Registry Data-Dive: December 2020
The Companion Player Registry is the most-used feature of this site (so far). So in this data-dive I want to highlight some of the interesting data stored in it. Let's get started!
Available Players By Year (2013-2020)
The Companion Registry includes a complete list of every player currently available in the game. Here's a graph of the total number of players from 2013-2020, as well as the number of players with stats in the registry:
The vast majority of cards sit in this range. These years contain the cards that you'll find in your typical packs, with players who are usually still active in MLB today.
We're doing pretty well. Every year has at least 80% stat coverage, and every year prior to 2018 has >90% stat coverage! Years not shown in this graph are at or near 100% stat completion. Years further in the past have a higher percentage of cards with stats in the registry. This is largely because there's been more time to find the stragglers, but also because over time, players drop out of the game so there are fewer stragglers to find.
Sources
While the list of available players comes from the in-game Chance page, there's no way to extract the stat and position data from the game. So all of the data you find in the registry has been meticulously currated by the community!
The Companion Registry actually got its start with the Free Agent Tracker. As I compiled Free Agents, I also logged their base stats and GI. But player-data-gathering wasn't the goal, so the player set was fairly small. Luckily, when I decided to build the Registry as a complete tool, the folks who run the Reddit Registry graciously agreed to let me port in stat data they had gathered over the years.
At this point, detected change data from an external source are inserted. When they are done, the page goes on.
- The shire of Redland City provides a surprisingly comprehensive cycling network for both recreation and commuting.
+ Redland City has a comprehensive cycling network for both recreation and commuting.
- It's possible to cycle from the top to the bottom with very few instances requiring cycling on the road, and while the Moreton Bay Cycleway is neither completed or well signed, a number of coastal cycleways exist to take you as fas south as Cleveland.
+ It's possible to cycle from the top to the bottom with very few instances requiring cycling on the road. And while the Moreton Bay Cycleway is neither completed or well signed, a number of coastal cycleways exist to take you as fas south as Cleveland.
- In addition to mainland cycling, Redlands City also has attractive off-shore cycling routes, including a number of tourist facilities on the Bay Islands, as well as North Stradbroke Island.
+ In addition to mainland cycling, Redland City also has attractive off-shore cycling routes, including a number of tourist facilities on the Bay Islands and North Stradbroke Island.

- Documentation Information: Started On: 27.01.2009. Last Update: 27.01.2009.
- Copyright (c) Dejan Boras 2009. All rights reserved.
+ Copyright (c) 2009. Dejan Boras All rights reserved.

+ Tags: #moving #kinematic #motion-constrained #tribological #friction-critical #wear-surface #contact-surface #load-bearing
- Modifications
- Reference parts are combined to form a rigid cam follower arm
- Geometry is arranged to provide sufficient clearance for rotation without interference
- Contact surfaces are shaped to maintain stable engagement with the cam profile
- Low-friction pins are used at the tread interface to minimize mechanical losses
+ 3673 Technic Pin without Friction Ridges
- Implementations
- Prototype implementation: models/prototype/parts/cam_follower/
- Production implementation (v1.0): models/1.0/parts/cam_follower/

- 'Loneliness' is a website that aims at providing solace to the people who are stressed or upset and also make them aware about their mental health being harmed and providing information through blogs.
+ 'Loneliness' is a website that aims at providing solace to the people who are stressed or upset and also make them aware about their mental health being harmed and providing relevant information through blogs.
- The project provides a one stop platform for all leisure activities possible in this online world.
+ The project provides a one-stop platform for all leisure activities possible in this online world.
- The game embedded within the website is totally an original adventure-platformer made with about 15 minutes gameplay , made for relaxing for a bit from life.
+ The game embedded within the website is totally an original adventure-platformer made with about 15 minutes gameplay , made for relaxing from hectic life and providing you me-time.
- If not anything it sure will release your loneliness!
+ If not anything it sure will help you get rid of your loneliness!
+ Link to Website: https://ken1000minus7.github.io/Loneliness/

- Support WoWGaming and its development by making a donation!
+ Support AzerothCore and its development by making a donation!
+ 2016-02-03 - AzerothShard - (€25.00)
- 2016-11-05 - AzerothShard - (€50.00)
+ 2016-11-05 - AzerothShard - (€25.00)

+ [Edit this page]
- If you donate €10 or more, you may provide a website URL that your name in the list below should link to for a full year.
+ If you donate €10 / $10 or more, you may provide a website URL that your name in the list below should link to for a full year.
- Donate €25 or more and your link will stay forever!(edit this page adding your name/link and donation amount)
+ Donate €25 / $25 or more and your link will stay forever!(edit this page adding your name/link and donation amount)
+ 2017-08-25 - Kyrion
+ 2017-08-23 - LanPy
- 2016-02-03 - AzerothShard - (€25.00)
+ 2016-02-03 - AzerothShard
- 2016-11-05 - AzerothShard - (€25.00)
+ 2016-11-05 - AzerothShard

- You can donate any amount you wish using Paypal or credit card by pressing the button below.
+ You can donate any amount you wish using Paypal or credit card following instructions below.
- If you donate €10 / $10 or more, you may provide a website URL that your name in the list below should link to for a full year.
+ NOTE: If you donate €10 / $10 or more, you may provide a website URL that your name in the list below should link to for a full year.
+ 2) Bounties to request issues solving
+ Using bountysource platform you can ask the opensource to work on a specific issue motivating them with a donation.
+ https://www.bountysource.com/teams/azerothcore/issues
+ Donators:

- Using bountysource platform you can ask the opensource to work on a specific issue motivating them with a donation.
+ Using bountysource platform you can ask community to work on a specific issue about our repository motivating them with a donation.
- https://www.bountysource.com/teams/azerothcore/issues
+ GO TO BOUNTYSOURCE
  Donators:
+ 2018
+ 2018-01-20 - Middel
Almost half of the data in the Companion Registry comes from that first port, spanning players from 2019 and before. Another 3rd comes from logging right here on the 9 Innings Companion, either from the FA Tracker, or from my efforts to manually add cards. I've gotten big infusions from redditors amolochko and faraft. Numerous others have shared data as well.
Compiling all this data has really been a team effort. Big shout out to all those who have helped!
Stat Coverage
As of the time of this writing, the Registry is missing stats for just over 10% of players (nearly 550 players). Stat coverage isn't uniform across all the teams though. More than half of teams are missing an above average number of stats (by % of their total number of players). A lot of those missing stats are from the 2020 season. This graph shows the distribution of missing stats by team (for all available players):
This largely matches what I expected before pulling the data. Many of the teams missing the fewest 2020 stats are teams that my OAK team plays the most in 40-game League seasons (TB, SEA, and TOR in the reg. season; CWS, NYY, WSH, LAD in the post-season). That said, I was surprised to see perennial real-life contender and reknowned percussionists, HOU, with so many missing players.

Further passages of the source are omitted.